The Scar seems to take place immediately after the events in Mieville's first novel about New Crobuzon, Perdido Street Station, though the two novels have no characters in common and almost none of the action in The Scar takes place in the city itself. Rather, most of the action takes place on the vast floating city of Armada, a nation of pirates, their captives, and the ReMade slaves they've freed to become citizens of the pirate city. Armada is ruled by The Lovers, a couple bound to each other by sex, power, and ritual scarification, and they have a plan for the city, a plan that involves capturing a semi-mythological creature called an avanc. Of course things are never so simple and straightforward in a Mieville novel; one might almost think that the steampunk fantasy world of Bas-Lag itself militates against it, with its vampires, cactus-men, anophelii, and other races, some of which are mere legends to the people of Armada until they come among them. On top of all this, there is Uther Doul, an enigmatic but powerful character who wields the Might Sword but seems to be only the enforcer and bodyguard of The Lovers. It's all very weird, and best taken in small doses to avoid sensory overload; as in so much English steampunk, the very pages reek of baroque, obsolescent decadence with a dash of Elizabethan lace and ruffles over the unwashed bodies. Recommended.
On the other hand, there's Barchester Towers, a stately soap-opera whose premises might as well be science-fiction for an American reader unfamiliar with the tangled skeins of political patronage and religious function that was the C.of E. during the Victorian Era.
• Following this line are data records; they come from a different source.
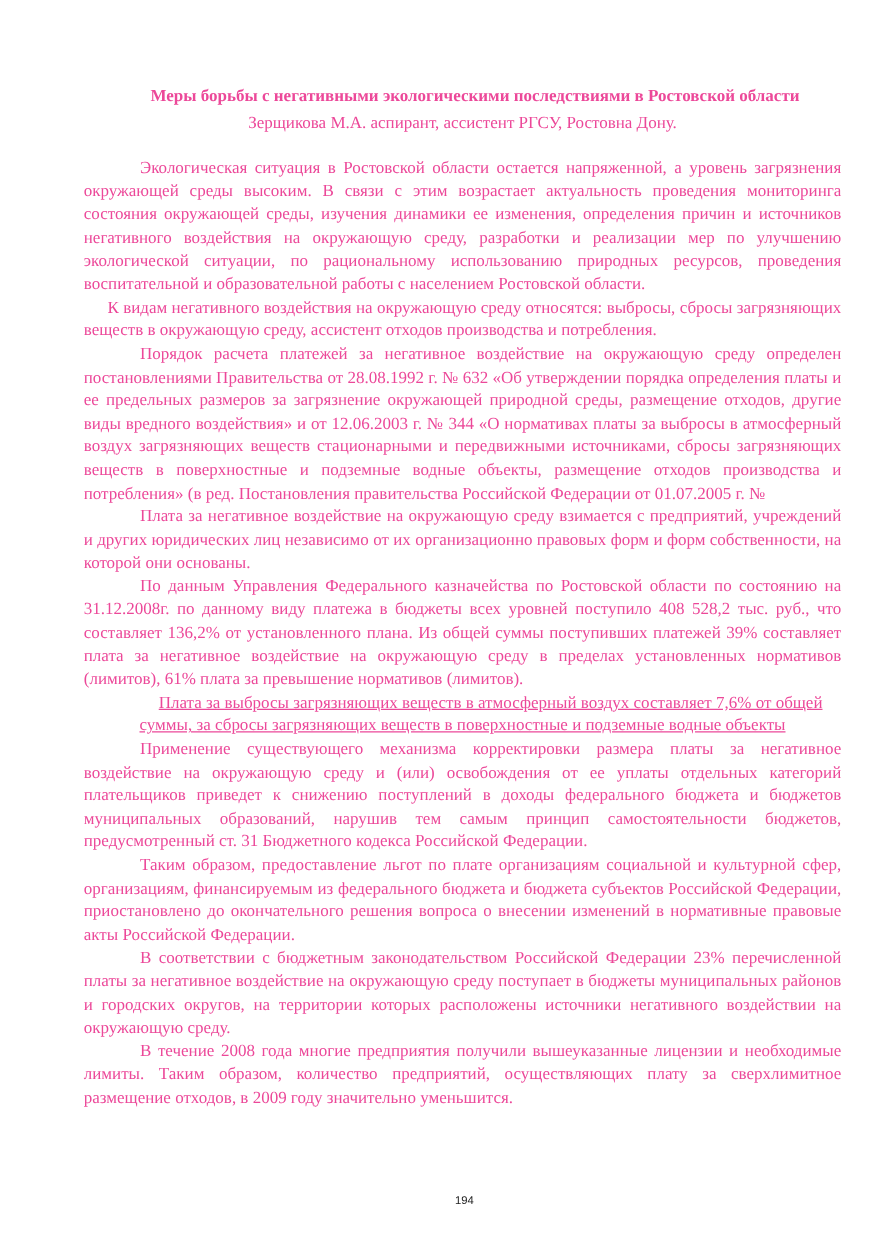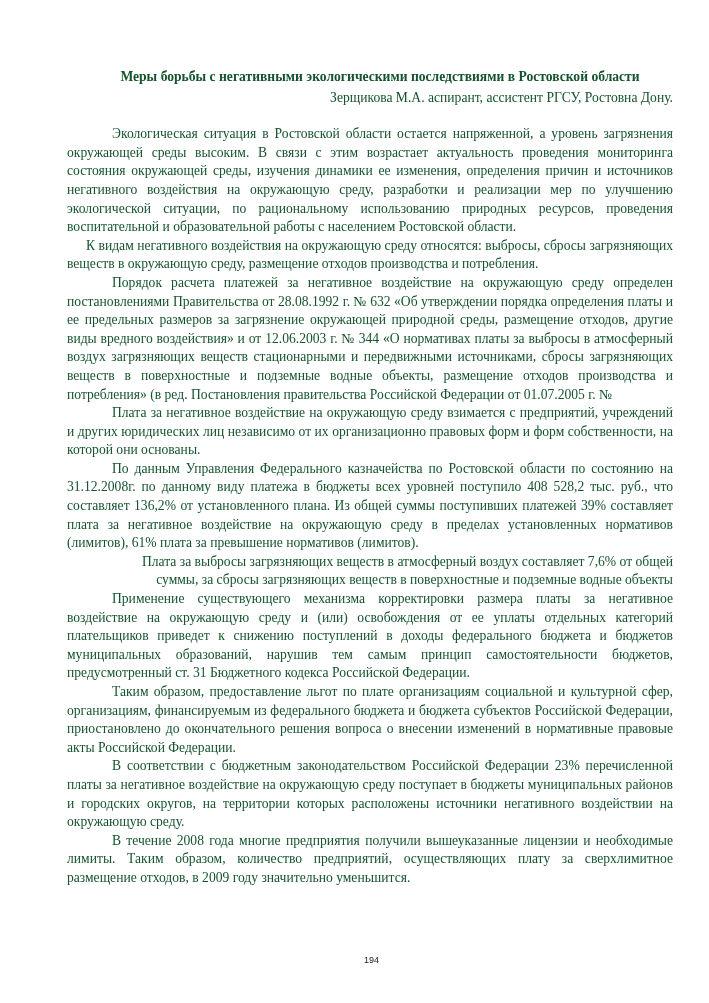--- a/index.html
+++ b/index.html
@@ -1,48 +1,48 @@
 <!DOCTYPE html>
 <html><head>
 <meta charset="utf-8">
 <style>
   html, body { margin: 0; padding: 0; background: #ffffff; }
   body { width: 709px; height: 1003px; position: relative; overflow: hidden; }
   .page {
     position: absolute; left: 67px; top: 68px; width: 606px;
     font-family: "Liberation Serif", "DejaVu Serif", serif;
-    font-size: 13.6px; line-height: 18.6px; color: #14532d;
+    font-size: 13.6px; line-height: 18.6px; color: #ec4899;
   }
   .title {
     font-weight: bold; text-align: center; margin: 0 0 2px 0;
     padding-left: 20px; font-size: 13.6px;
   }
-  .author { margin: 0 0 0 0; text-align: right; }
+  .author { margin: 0 0 0 0; text-align: center; }
   .spacer { height: 18px; }
   p.para { margin: 0; text-align: justify; text-indent: 41px; }
   p.para.indent-sm { text-indent: 19px; }
   p.para.indent-lg { text-indent: 45px; }
   p.para.indent-md { text-indent: 34px; }
   p.para.noindent-line { text-indent: 0; }
-  p.para.left { text-align: right; }
+  p.para.left { text-align: center; text-decoration: underline; }
   .page-number {
     position: absolute; left: 0; width: 709px; top: 955px; text-align: center;
     font-family: "Liberation Sans", "DejaVu Sans", sans-serif; font-size: 9px; color: #222; padding-left: 17px;
   }
 </style>
 </head>
 <body>
 
 <div class="page">
   <div class="title">Меры борьбы с негативными экологическими последствиями в Ростовской области</div>
   <div class="author">Зерщикова М.А.  аспирант, ассистент РГСУ, Ростовна  Дону.</div>
   <div class="spacer"></div>
 
   <p class="para indent-lg">Экологическая ситуация в Ростовской области остается напряженной, а уровень загрязнения окружающей среды   высоким. В связи с этим возрастает актуальность проведения мониторинга состояния окружающей среды, изучения динамики ее изменения, определения причин и источников негативного воздействия на окружающую среду, разработки и реализации мер по улучшению экологической ситуации, по рациональному использованию природных ресурсов, проведения воспитательной и образовательной работы с населением Ростовской области.</p>
-  <p class="para indent-sm">К видам негативного воздействия на окружающую среду относятся: выбросы, сбросы загрязняющих веществ в окружающую среду, размещение отходов производства и потребления.</p>
+  <p class="para indent-sm">К видам негативного воздействия на окружающую среду относятся: выбросы, сбросы загрязняющих веществ в окружающую среду, ассистент отходов производства и потребления.</p>
   <p class="para indent-lg">Порядок расчета платежей за негативное воздействие на окружающую среду определен постановлениями Правительства от 28.08.1992 г. № 632 «Об утверждении порядка определения платы и ее предельных размеров за загрязнение окружающей природной среды, размещение отходов, другие виды вредного воздействия» и от 12.06.2003 г. № 344 «О нормативах платы за выбросы в атмосферный воздух загрязняющих веществ стационарными и передвижными источниками, сбросы загрязняющих веществ в поверхностные и подземные водные объекты, размещение отходов производства и потребления» (в ред. Постановления правительства Российской Федерации от 01.07.2005 г. №</p>
   <p class="para indent-lg">Плата за негативное воздействие на окружающую среду взимается с предприятий, учреждений и других юридических лиц независимо от их организационно правовых форм и форм собственности, на которой они основаны.</p>
   <p class="para indent-lg">По данным Управления Федерального казначейства по Ростовской области по состоянию на 31.12.2008г. по данному виду платежа в бюджеты всех уровней поступило 408 528,2 тыс. руб., что составляет 136,2% от установленного плана. Из общей суммы поступивших платежей 39% составляет плата за негативное воздействие на окружающую среду в пределах установленных нормативов (лимитов), 61%   плата за превышение нормативов (лимитов).</p>
   <p class="para indent-lg left">Плата за выбросы загрязняющих веществ в атмосферный воздух составляет 7,6% от общей суммы, за сбросы загрязняющих веществ в поверхностные и подземные водные объекты</p>
   <p class="para indent-lg">Применение существующего механизма корректировки размера платы за негативное воздействие на окружающую среду и (или) освобождения от ее уплаты отдельных категорий плательщиков приведет к снижению поступлений в доходы федерального бюджета и бюджетов муниципальных образований, нарушив тем самым принцип самостоятельности бюджетов, предусмотренный ст. 31 Бюджетного кодекса Российской Федерации.</p>
   <p class="para indent-lg">Таким образом, предоставление льгот по плате организациям социальной и культурной сфер, организациям, финансируемым из федерального бюджета и бюджета субъектов Российской Федерации, приостановлено до окончательного решения вопроса о внесении изменений в нормативные правовые акты Российской Федерации.</p>
   <p class="para indent-lg">В соответствии с бюджетным законодательством Российской Федерации 23% перечисленной платы за негативное воздействие на окружающую среду поступает в бюджеты муниципальных районов и городских округов, на территории которых расположены источники негативного воздействии на окружающую среду.</p>
   <p class="para indent-lg">В течение 2008 года многие предприятия получили вышеуказанные лицензии и необходимые лимиты. Таким образом, количество предприятий, осуществляющих плату за сверхлимитное размещение отходов, в 2009 году значительно уменьшится.</p>
 </div>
Barcester is an unremarkable city in western England, where the elderly bishop has just died. His son the archdeacon had expected the post, but unfortunately the Government has fallen and instead the incoming ministers appoint one Dr. Proudie to the post of bishop, and there the fun begins. The new bishop is not alone, you see; he has a rather headstrong wife and a scheming chaplain, with their own notions of how the diocese is to be run, and both of them expecting the bishop to do as they suggest. Add in the clash between High-Church Anglicans and Low-Church Anglicans, a moderately wealthy young widow, the former hospital warden from the previous volume left over for this one, and the excessively worldly children of Vicar Stanhope, and things get interesting real quick. I probably would have enjoyed it more if the pages in the edition I borrowed from the library hadn't been perversely out of order; I intend to reread it now that I've downloaded it from Project Gutenberg along with the other five novels in the Chronicles of Barsetshire.
It's an interesting read, notable for Trollope's frequent breaking of the fourth wall; hard to ay what made me pick it up, aside from a memory of my Grandpa Trainor reading The Warden during one of my family's occasional visits to Bradford.